Dr. Prathit Chatterjee received his PhD in physical chemistry (computational biophysics) from CSIR-NCL, Pune, in 2016. He did his post-doc under Prof. Sihyun Ham in the same field, and joined the admixture-based industry, in close collaboration with Prof. Raja Shunmugam, Polymer Science Division, IISER Kolkata in 2017. In 2020, he went back to South Korea for his post-doc under Prof. Sihyun Ham, followed by 2-year post-doc (2021-2023) with Dr. Juyong Lee (Kangwon National University, lab shifted later to Seoul National University). In 2023, he joined CCNSB as a research scientist at IIIT-Hyderabad, funded by IIT-H DATA I-HUB FOUNDATION (academic head Prof. U. Deva Priyakumar).

Rakesh Srivastava

Rakesh Srivastava

Dr. Rakesh Srivastava is an Assistant Professor in the School of Computing Science Engineering and Artificial Intelligence (SCAI) at VIT Bhopal University, India. He was a Postdoctoral Fellow at I-HUB Data, International Institute of Information Technology (IIIT), Hyderabad in the area of Health Informatics and worked on the development of Computational Datasets for the application of Machine Learning (ML) techniques. He has obtained his Ph.D. in Computational Biology and Bioinformatics from Jawaharlal Nehru University (JNU), New Delhi. Dr. Srivastava completed his M. Tech. in Computational and Systems Biology from JNU New Delhi, and B. Tech. in Computer Science and Engineering from Institute of Engineering and Technology (IET), Lucknow, India. Dr. Srivastava’s research area includes Machine Learning, Health Informatics, Computational Drug Discovery and Computational Biology.

Ramanathan Sethuraman

Ramanathan Sethuraman

Ramanathan Sethuraman has 28 years of R&D expertise in multimedia and healthcare analytics. After his Ph.D. from the Indian Institute of Science in Digital Signal Processor architectures, he was a Research Scientist at the Philips Research Labs (PRL) in The Netherlands, a Director and Product Manager at Silicon Hive, and a Media/Healthcare Architect and Principal Engineer at Intel.
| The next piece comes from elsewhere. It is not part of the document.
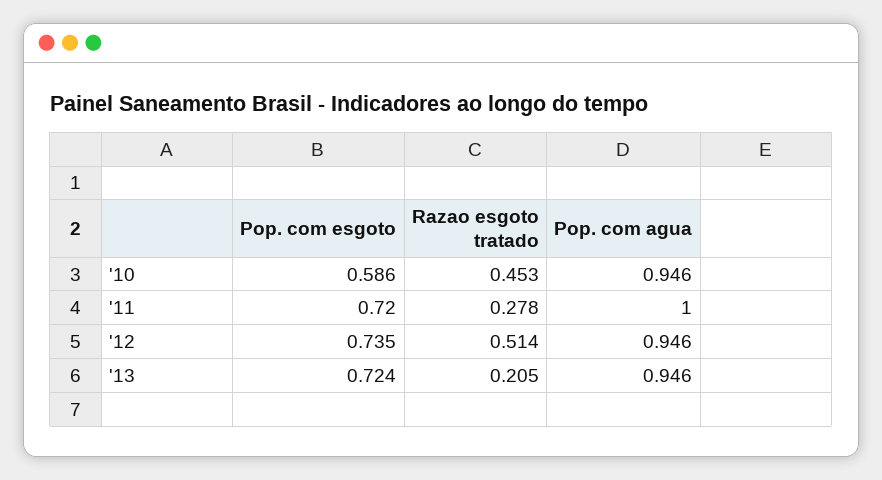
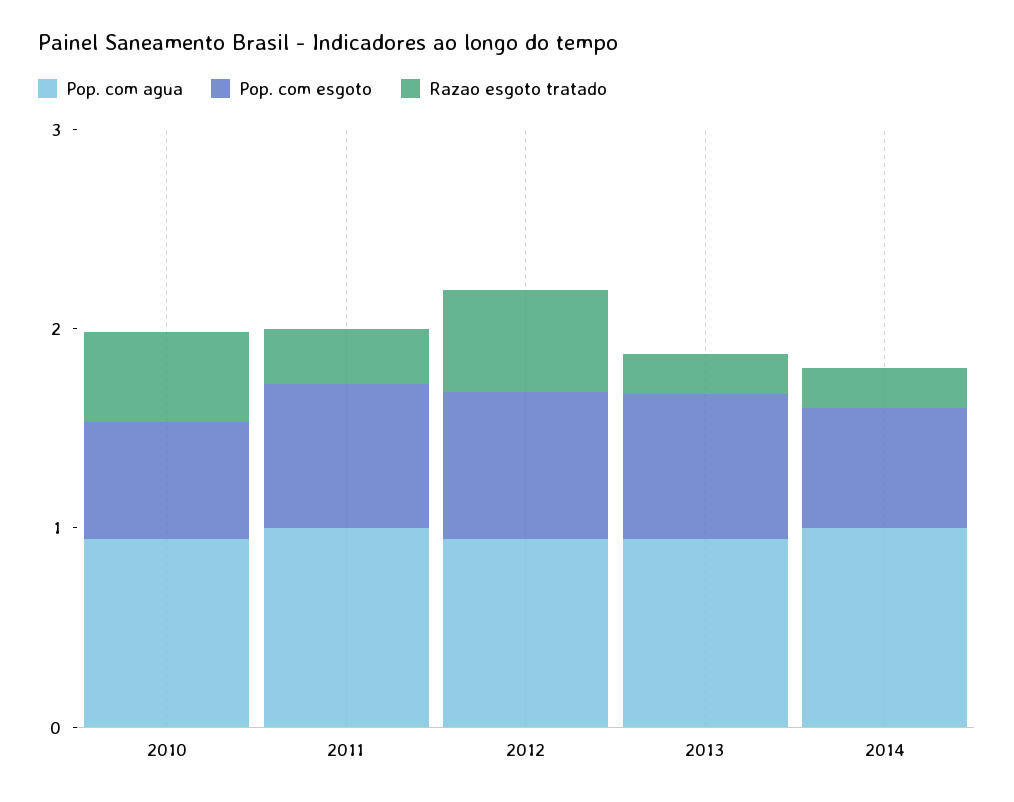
Pop. com agua, 2014: none -> 1
Pop. com esgoto, 2014: none -> 0.6
Razao esgoto tratado, 2014: none -> 0.2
In healthcare analytics, his research focus has been on understanding multimodal Health and Life Sciences (HLS) data, leading to novel insights that point towards disease causation rather than just correlation. His research premise is centred around AI-ML-DL based learning from HLS Big Data (OMICS of hologenome) of metaorganisms (organisms that coexist with their microbiota), which reveals more comprehensive disease manifestation pathways, allowing for earlier disease detection and more efficacious interventions.

Vladimir Aladinskiy

Vladimir Aladinskiy

Vladimir Aladinskiy has more than 10 years of experience in drug discovery, specializing in Computer-Aided Drug Design and the use of Artificial Intelligence in chemistry. He is the Head of Computational Chemistry at Insilico Medicine, where he has contributed to multiple drug discovery projects. Notably, he directed the chemistry efforts for the Insilico IPF program, leading to a drug candidate that reached Phase II clinical trials. Currently, he oversees an interdisciplinary сomputational сhemistry team at Insilico, extensively working on developing new computational solutions for drug discovery, including the SaaS platform Chemistry42. His main research interest is applying innovative technologies to help patients around the world.

Yusong Wang

Yusong Wang

Dr. Yusong Wang is a Senior High-Performance Computing (HPC) Specialist Solutions Architect at AWS. He has over 18 years of extensive experience spanning national research institutes in the United States and large financial enterprises. Yusong obtained his PhD in Mathematical Computer Science from the University of Illinois Chicago.